Ein Zweifachzucker-Molekül   Zwei Einfachzucker-Moleküle
   
Ein übermäßiger Zuckerkonsum ist für Karies verantwortlich. Speichel und Abbauprodukte der Nahrungsmittel bilden einen Zahnbelag (Plaque), der für die Mundbakterien einen optimalen Nährboden bietet. Diese bauen den Zucker zu organischen Säuren um, die den Zahnschmelz und im fortgeschrittenen Stadium auch das darunter liegende weiche Zahnbein angreifen. Nach jeder Zuckerzufuhr steigt die Säureproduktion der Plaquebakterien um ein Vielfaches an. Häufiges Zähneputzen entfernt nur den Plaquebelag, es bekämpft aber nicht das eigentliche Problem. Ein übermäßiger Kohlenhydratkonsum kann auch zu Übergewicht führen. Überschüssiger Zucker wird im Körper zu Fett umgebaut, das sich als Reservestoff im Gewebe einlagert.
   
 
Herstellung 
  
Die Zuckerrübe wächst in Mitteleuropa. Sie ist eine zweijährige Pflanze, die im ersten Jahr einen Zuckervorrat anlegt, der im zweiten Jahr der blühenden Pflanze als Nahrung dient. Die Rübe enthält einen Zuckeranteil von 17 bis 20 Prozent. Die Zuckergewinnung erfolgt aus Schnitzeln der Zuckerrübe, die mit Wasser extrahiert werden.

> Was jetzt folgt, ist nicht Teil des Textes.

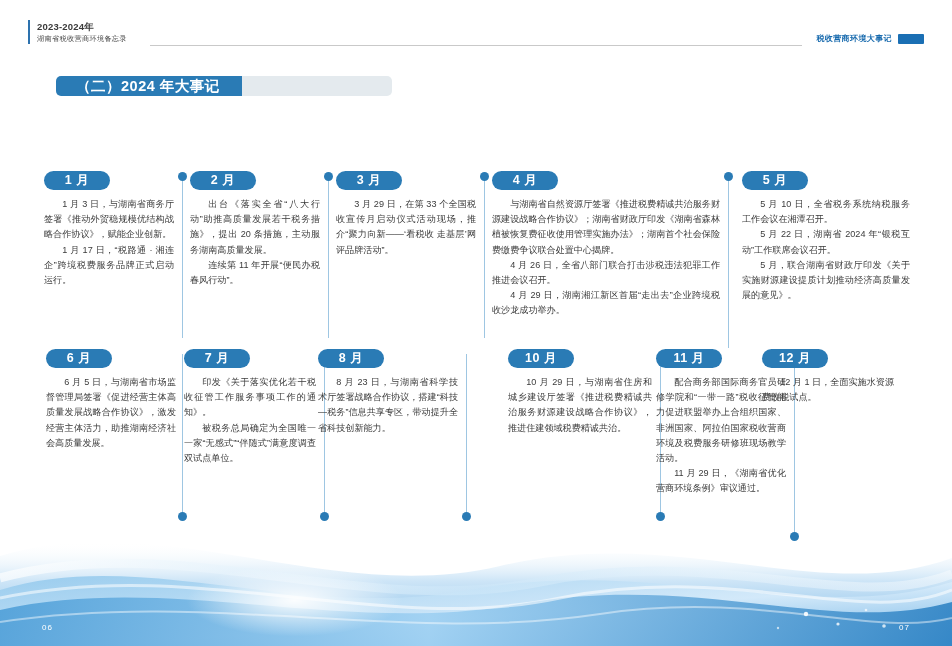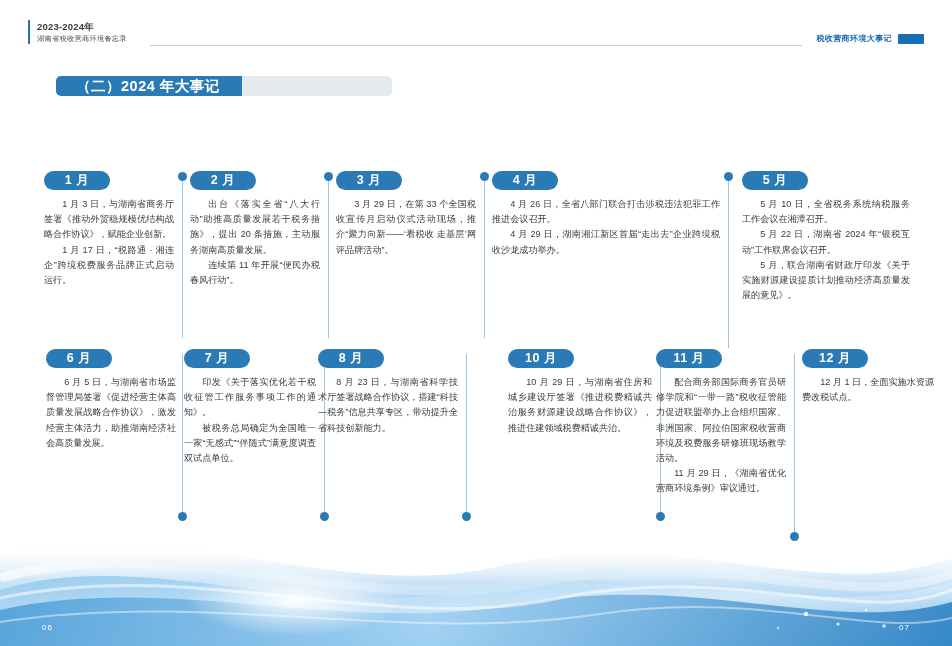"与湖南省自然资源厅签署《推进税费精诚共治服务财源建设战略合作协议》；湖南省财政厅" p { html: none -> <p>与湖南省自然资源厅签署《推进税费精诚共治服务财源建设战略合作协议》；湖南省财政厅印发《湖南省森林植被恢复费征收使用管理实施办法》；湖南首个社会保险费缴费争议联合处置中心揭牌。</p> }
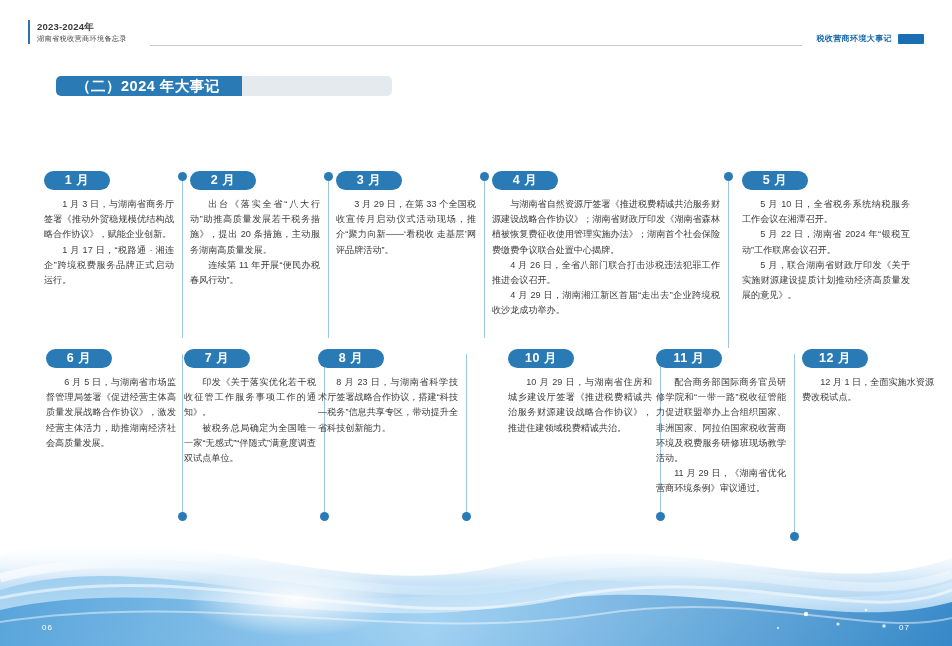"12 月" div.cell { left: 802px -> 762px }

Das Extrakt wird danach mit Calciumoxid versetzt, um die Pflanzensäuren wie Oxalsäure oder Weinsäure und die Eiweißstoffe auszufällen. Der überschüssige Kalk wird durch das Einleiten von Kohlenstoffdioxid ausgeschieden. Durch das nachfolgende Abdampfen des Wassers aus der Zuckerlösung im Vakuum erhält man eine sirupartige Lösung. Der auskristallisierende Rohrzucker wird durch Zentrifugieren vom zurückbleibenden, braunen Sirup abgetrennt. Der Rückstand, die Melasse, kommt als Viehfutter zum Einsatz oder wird für die alkoholische Gärung verwendet. Die Reinigung des Rohrzuckers, die Raffination, erfolgt durch Umkristallisieren, Filtrieren und durch Eindampfen im Vakuum. Dadurch erhält man den weißen Feinzucker, der hauptsächlich aus Saccharose besteht. Pro Jahr werden weltweit über 100 Millionen Tonnen Saccharose produziert, davon stammen ein Drittel aus Zuckerrüben und zwei Drittel aus Zuckerrohr.    
   
 
  Zuckerrüben

Zuckerrüben
Zuckerrohr

Zuckerrohr
    
   
Verwendung 
 
Saccharose wird in der Nahrungszubereitung vielfältig eingesetzt. Feinzucker ist der weiße, durch Raffination gereinigte Zucker. Der bräunliche Rohrzucker enthält noch Siruprückstände. Karamel ist ein bräunliches Zersetzungsprodukt des Zuckers. Saccharose wird in der chemischen Industrie zur Synthese vieler anderer chemischer Verbindungen benötigt, beispielsweise zur Herstellung von Ethanol, Glycerin, Waschmitteln, Kunststoffen, Sprengstoffen und alternativen Treibstoffen.